I tried using the original Image, grey image, and thresholding it to only black and white, but none of them detect any blobs, and the keypoints always remain 0.

import numpy as np
import cv2


im_width = 320
im_height = 240

img = cv2.imread("D:\\20190822\\racket.bmp")
GreyImage=cv2.cvtColor(img,cv2.COLOR_BGR2GRAY)
ret,thresh=cv2.threshold(GreyImage,50,255,cv2.THRESH_BINARY)
detector = cv2.SimpleBlobDetector_create()
keypoints = detector.detect(thresh)
blobs = cv2.drawKeypoints(thresh, keypoints, np.array([]), (0,0,255), cv2.DRAW_MATCHES_FLAGS_DRAW_RICH_KEYPOINTS)
print(len(keypoints))
cv2.imshow("Keypoints", blobs)
cv2.waitKey(0)
cv2.destroyAllWindows()

Solution

  • I am not an expert on this, but it appears from the documentation that the default is to find circular blobs. You do not have circles except for some small dots. So you have to relax all the arguments to catch every shape.
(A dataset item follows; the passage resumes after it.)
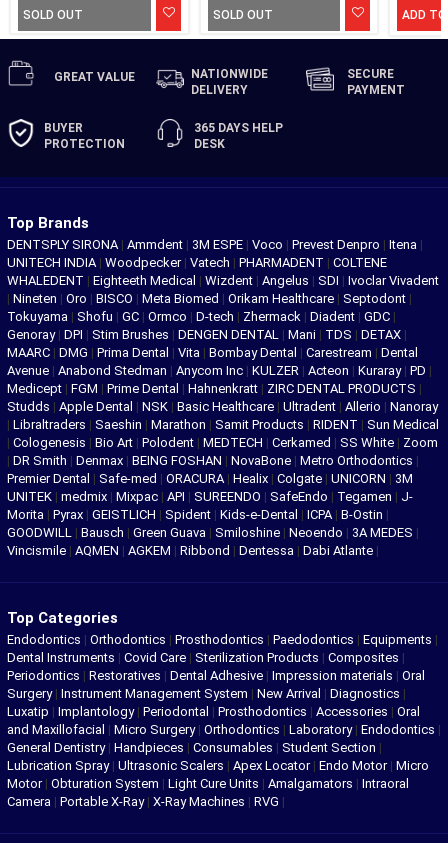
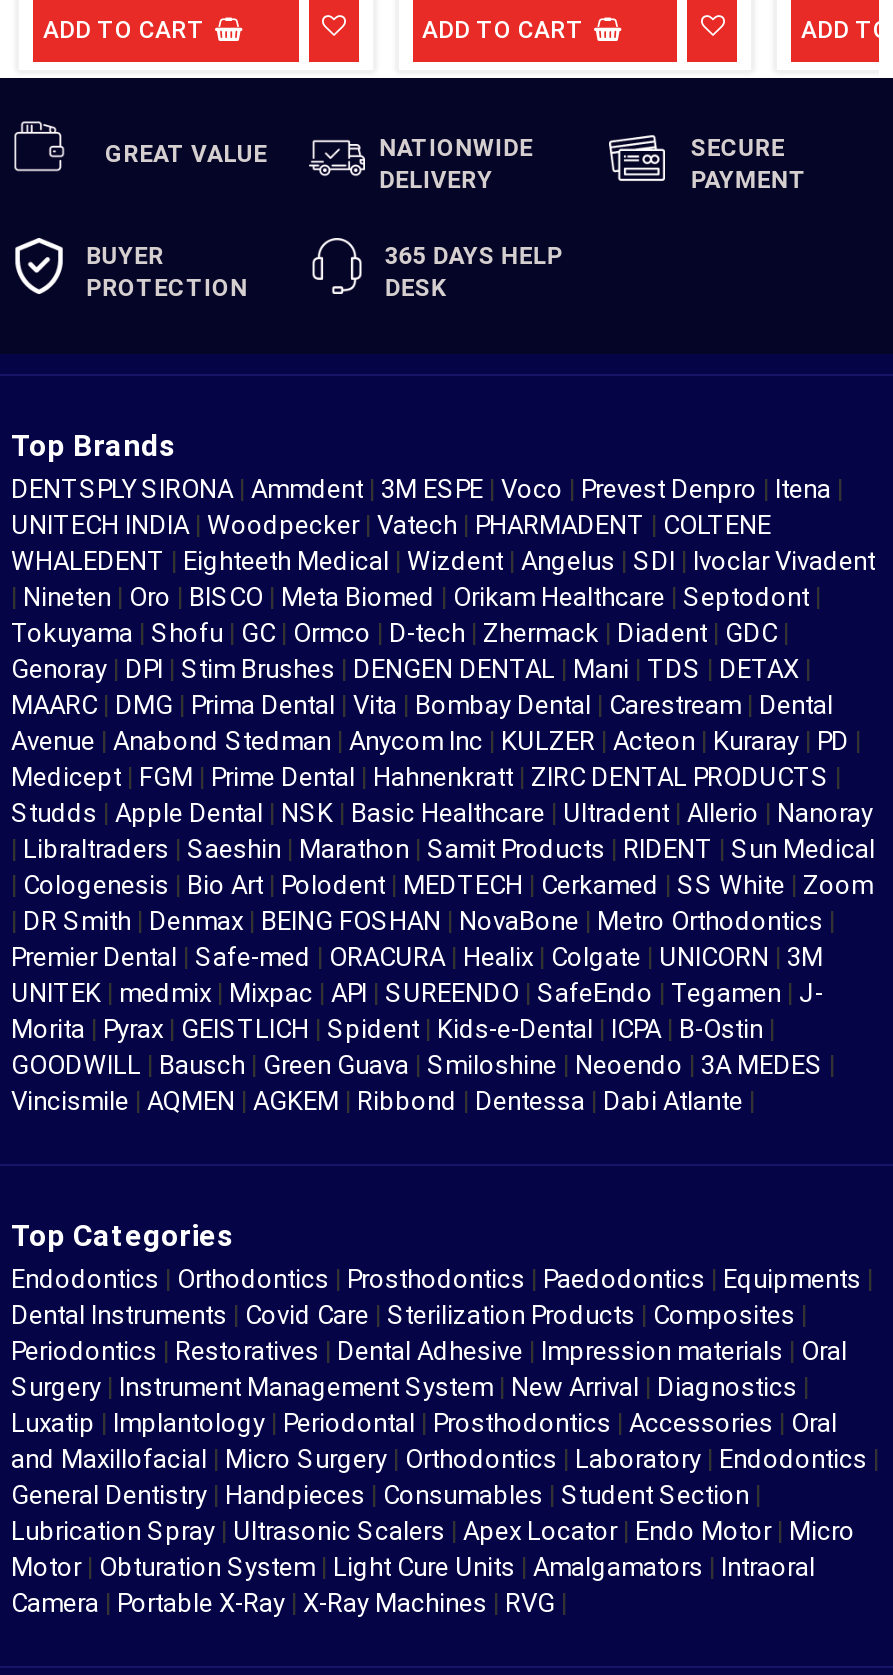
- SOLD OUT
+ ADD TO CART

- SOLD OUT
+ ADD TO CART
See

    https://docs.opencv.org/3.4/d0/d7a/classcv_1_1SimpleBlobDetector.html

    https://docs.opencv.org/3.4/d2/d29/classcv_1_1KeyPoint.html#a308006c9f963547a8cff61548ddd2ef2

    https://craftofcoding.wordpress.com/tag/cv2/

    So try this:

    Input:

    enter image description here

    import numpy as np
    import cv2
    import math
    
    img = cv2.imread("racket.png")
    GreyImage=cv2.cvtColor(img,cv2.COLOR_BGR2GRAY)
    ret,thresh=cv2.threshold(GreyImage,50,255,cv2.THRESH_BINARY)
    
    # erode to one large blob
    #thresh = cv2.erode(thresh, None, iterations=4)
    
    cv2.imshow("Threshold", thresh)
    cv2.waitKey(0)
    cv2.destroyAllWindows()
    
    # Set up the SimpleBlobdetector with default parameters.
    params = cv2.SimpleBlobDetector_Params()
    
    # Change thresholds
    params.minThreshold = 0
    params.maxThreshold = 256
    
    # Filter by Area.
    params.filterByArea = True
    params.minArea = 0
    params.maxArea = 100000000000
    
    # Filter by Color (black)
    params.filterByColor = True
    params.blobColor = 0
    
    # Filter by Circularity
    params.filterByCircularity = True
    params.minCircularity = 0
    params.maxCircularity = 100000000
    
    # Filter by Convexity
    params.filterByConvexity = True
    params.minConvexity = 0
    params.maxConvexity = 100000000
    
    # Filter by InertiaRatio
    params.filterByInertia = True
    params.minInertiaRatio = 0
    params.maxInertiaRatio = 100000000
    
    # Distance Between Blobs
    params.minDistBetweenBlobs = 0
    
    # Do detecting
    detector = cv2.SimpleBlobDetector_create(params)
    
    # Get keypoints
    keypoints = detector.detect(thresh)
    
    print(len(keypoints))
    print('')
    
    # Get keypoint locations and radius
    for keypoint in keypoints:
       x = int(keypoint.pt[0])
       y = int(keypoint.pt[1])
       s = keypoint.size
       r = int(math.floor(s/2))
       print (x,y,r)
       #cv2.circle(img, (x, y), r, (0, 0, 255), 2)
    
    # Draw blobs
    blobs = cv2.drawKeypoints(thresh, keypoints, np.array([]), (0,0,255), cv2.DRAW_MATCHES_FLAGS_DRAW_RICH_KEYPOINTS)
    cv2.imshow("Keypoints", blobs)
    cv2.waitKey(0)
    cv2.destroyAllWindows()
    
    # Save result
    cv2.imwrite("racket_blobs.jpg", blobs)
    


    enter image description here

    42
    
    136 226 35
    138 225 1
    136 225 1
    134 225 1
    140 223 1
    122 223 1
    137 222 1
    144 221 1
    114 221 1
    83 232 9
    144 219 1
    150 217 1
    114 215 1
    164 209 1
    158 209 1
    163 206 1
    118 203 1
    128 195 1
    175 194 1
    134 189 1
    185 184 1
    154 175 1
    197 174 1
    159 174 1
    157 172 1
    196 171 1
    162 171 1
    200 169 1
    198 167 1
    204 165 1
    200 165 1
    200 163 1
    211 162 1
    179 160 1
    208 159 1
    210 157 1
    204 157 1
    135 227 1
    203 156 1
    214 155 1
    204 155 1
    200 155 1
    

    If you want to see the shapes, then you might be better off using contours rather than blobs.